My sobs are choking me now. I try to hold her tighter, like my arms could keep her here, like love could stitch her back together.

But I feel it.

The stillness.

It seeps into her body, her bones, her breath.

And I know.

She’s gone.

My whole body is shaking. My voice is still pleading with her, with the universe. I rock her, like it’ll soothe her, like we’re still somewhere safe and warm and whole.

“I love you,” I cry into her hair.

The room is silent except for my breathing. My breaking.

Juno is there now. I don’t know when she came out of hiding, but she’s crawling onto the bloodied floor beside us, meowing, brushing against Victoria’s legs, confused and worried and so terribly small.

I bury my face in her neck. And I cry until I can’t see, can’t breathe, can’t feel anything but the weight of her body in my arms and the cold creeping in.

Victoria Vale is dead.

And I don’t know how to live in a world without her.

×××

VICTORIA

Final Note

I used to think I would die alone.

Not in the literal sense – I always knew it’d be violent, that I’d probably go out with a bullet in through my head and blood on my hands – but I mean alone in the way that matters. Unseen. Unheld. Unknown.

Then she walked into my life.

Avery.

God, she was a storm I never saw coming. Soft eyes, sharp mind. A laugh that cracked through my walls like thunder. I didn’t know what to make of her at first. I tried to keep her at a distance, convinced that I was poison and she deserved more than the ruin I carry.

But she didn’t run.

She stayed.

She stayed when I gave her every reason not to. She stayed through the mess, the blood, the coldness I’d wrapped around myself like armor for twenty years. She looked at me like I was someone worth unraveling, worth understanding. Worth loving.

And in the quiet of our nights – her breath on my skin, her heartbeat pressed to mine – I realized that love wasn’t weakness. That softness didn’t make me any less dangerous. It made me human.

She gave me that.

She gave me more than I knew I was missing.

I spent my whole life trying to bring justice into a world that never gave a damn about it. But Avery? She made me believe in mercy. In warmth. In a future.

I wanted that future.

I would’ve built it with her. A home. A life. A thousand more mornings of burnt coffee and shared silence and kisses that meant everything. I would’ve left it all behind for her. And I don’t regret that. Not for a second.

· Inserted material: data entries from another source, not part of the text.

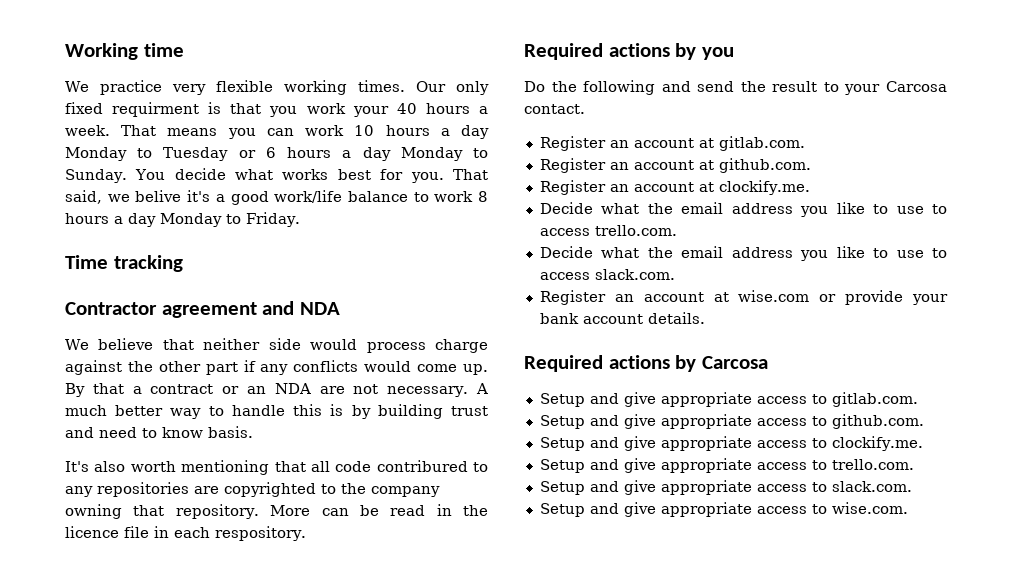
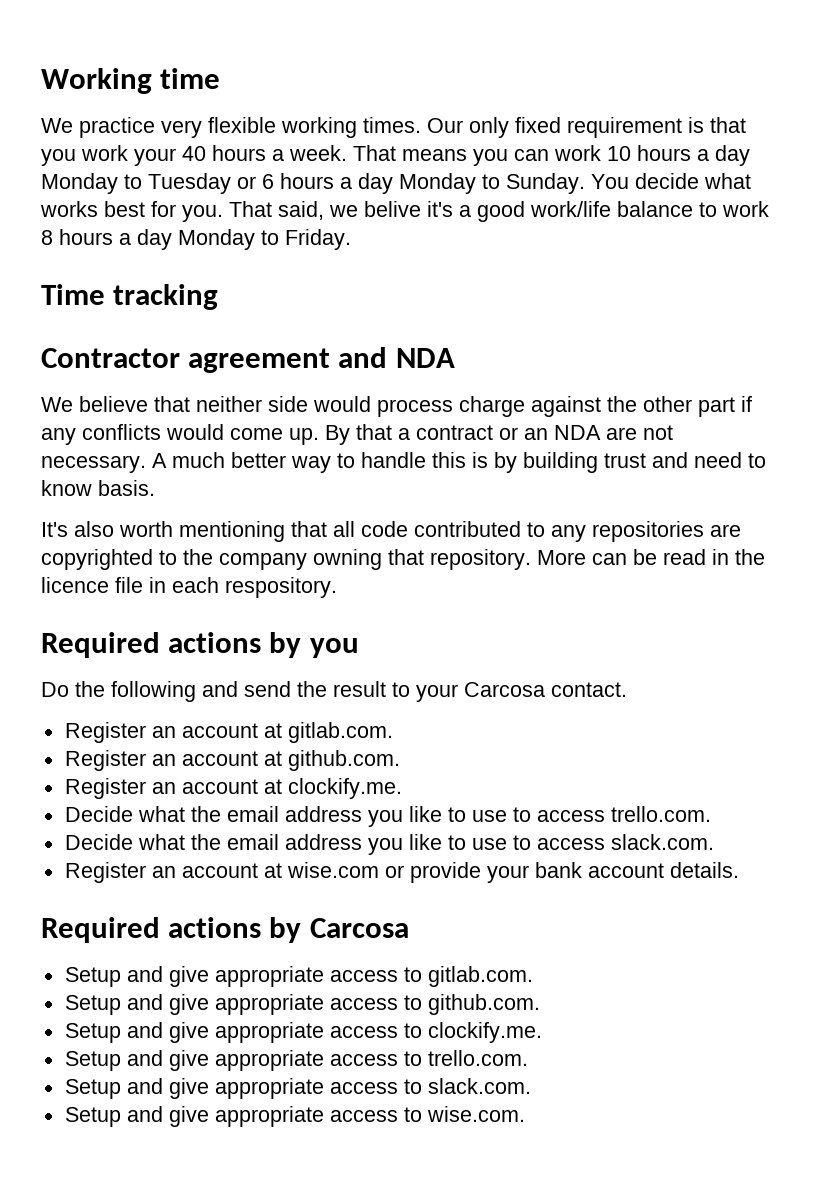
- Our only fixed requirment is that you work your 40 hours a week.
+ Our only fixed requirement is that you work your 40 hours a week.
- It's also worth mentioning that all code contribured to any repositories are copyrighted to the company owning that repository.
+ It's also worth mentioning that all code contributed to any repositories are copyrighted to the company owning that repository.

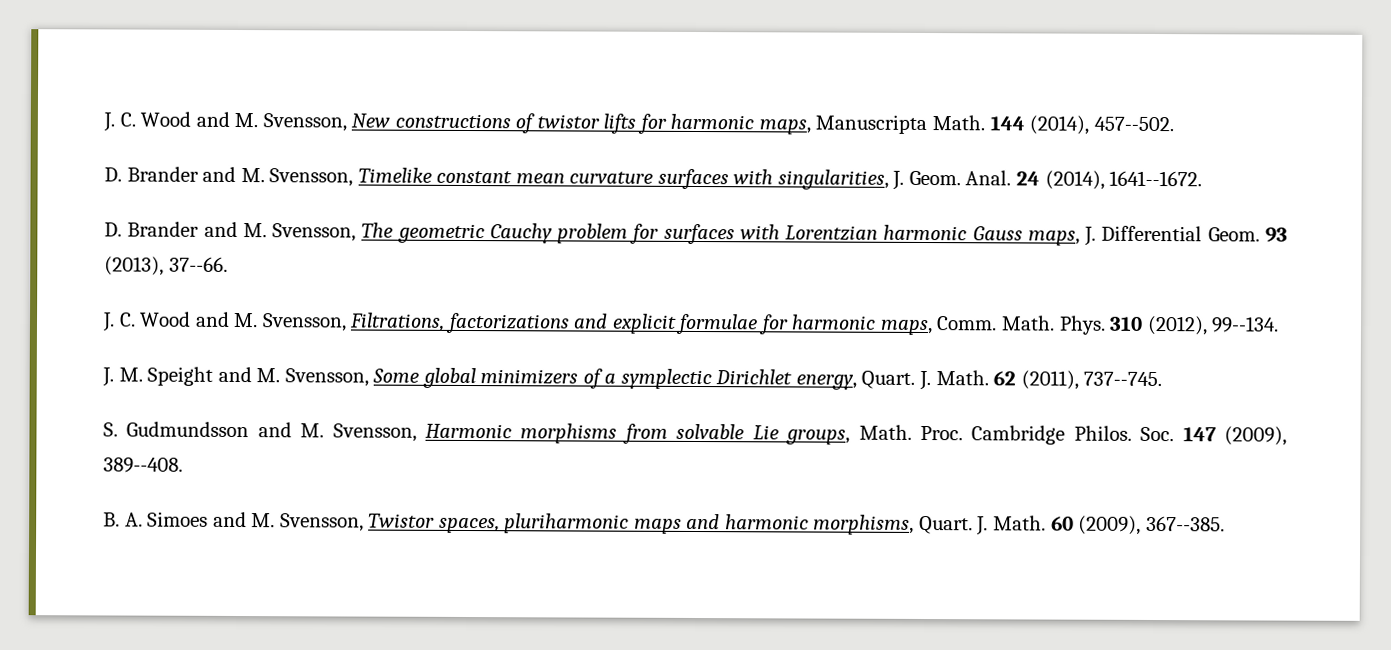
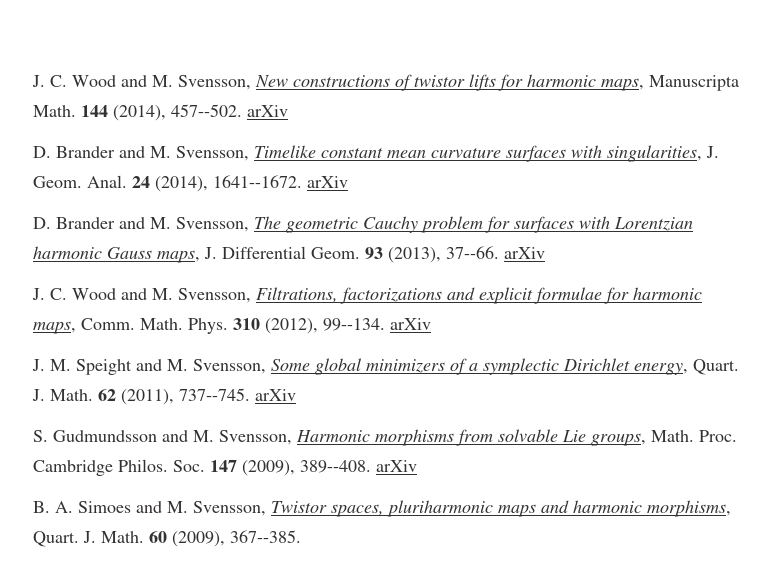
- 144 (2014), 457--502.
+ 144 (2014), 457--502. arXiv
- 24 (2014), 1641--1672.
+ 24 (2014), 1641--1672. arXiv
- 93 (2013), 37--66.
+ 93 (2013), 37--66. arXiv
- 310 (2012), 99--134.
+ 310 (2012), 99--134. arXiv
- 62 (2011), 737--745.
+ 62 (2011), 737--745. arXiv
- Soc. 147 (2009), 389--408.
+ Soc. 147 (2009), 389--408. arXiv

If you’re hearing this, love – if somehow you’re still listening – I need you to know this:

You saved me.

Not from the world, not from the job, not even from the men who put a bullet through my heart.

You saved me from myself.

You showed me I could be more than what they made me. More than just a weapon. You taught me how to live. How to breathe. How to feel.

And God, how to love.

I hope you keep going. I hope you laugh again. I hope you wake up one day and the ache in your chest is a little lighter. I hope you keep your softness, your stubborn fire. I hope Juno sleeps on your chest every night, and you play that loud, angry music just because it feels good in your bones. I hope the world is kind to you, because you were kind to me.

Don’t let the darkness keep you.

Let it shape you, yes – but don’t let it swallow you.

And if you ever look back on us, I hope it’s with a smile.

Because for all the pain, all the chaos – I loved you with every breath I had.

So, Avery, darling…

Even though you can’t see me, know I will always watch over you.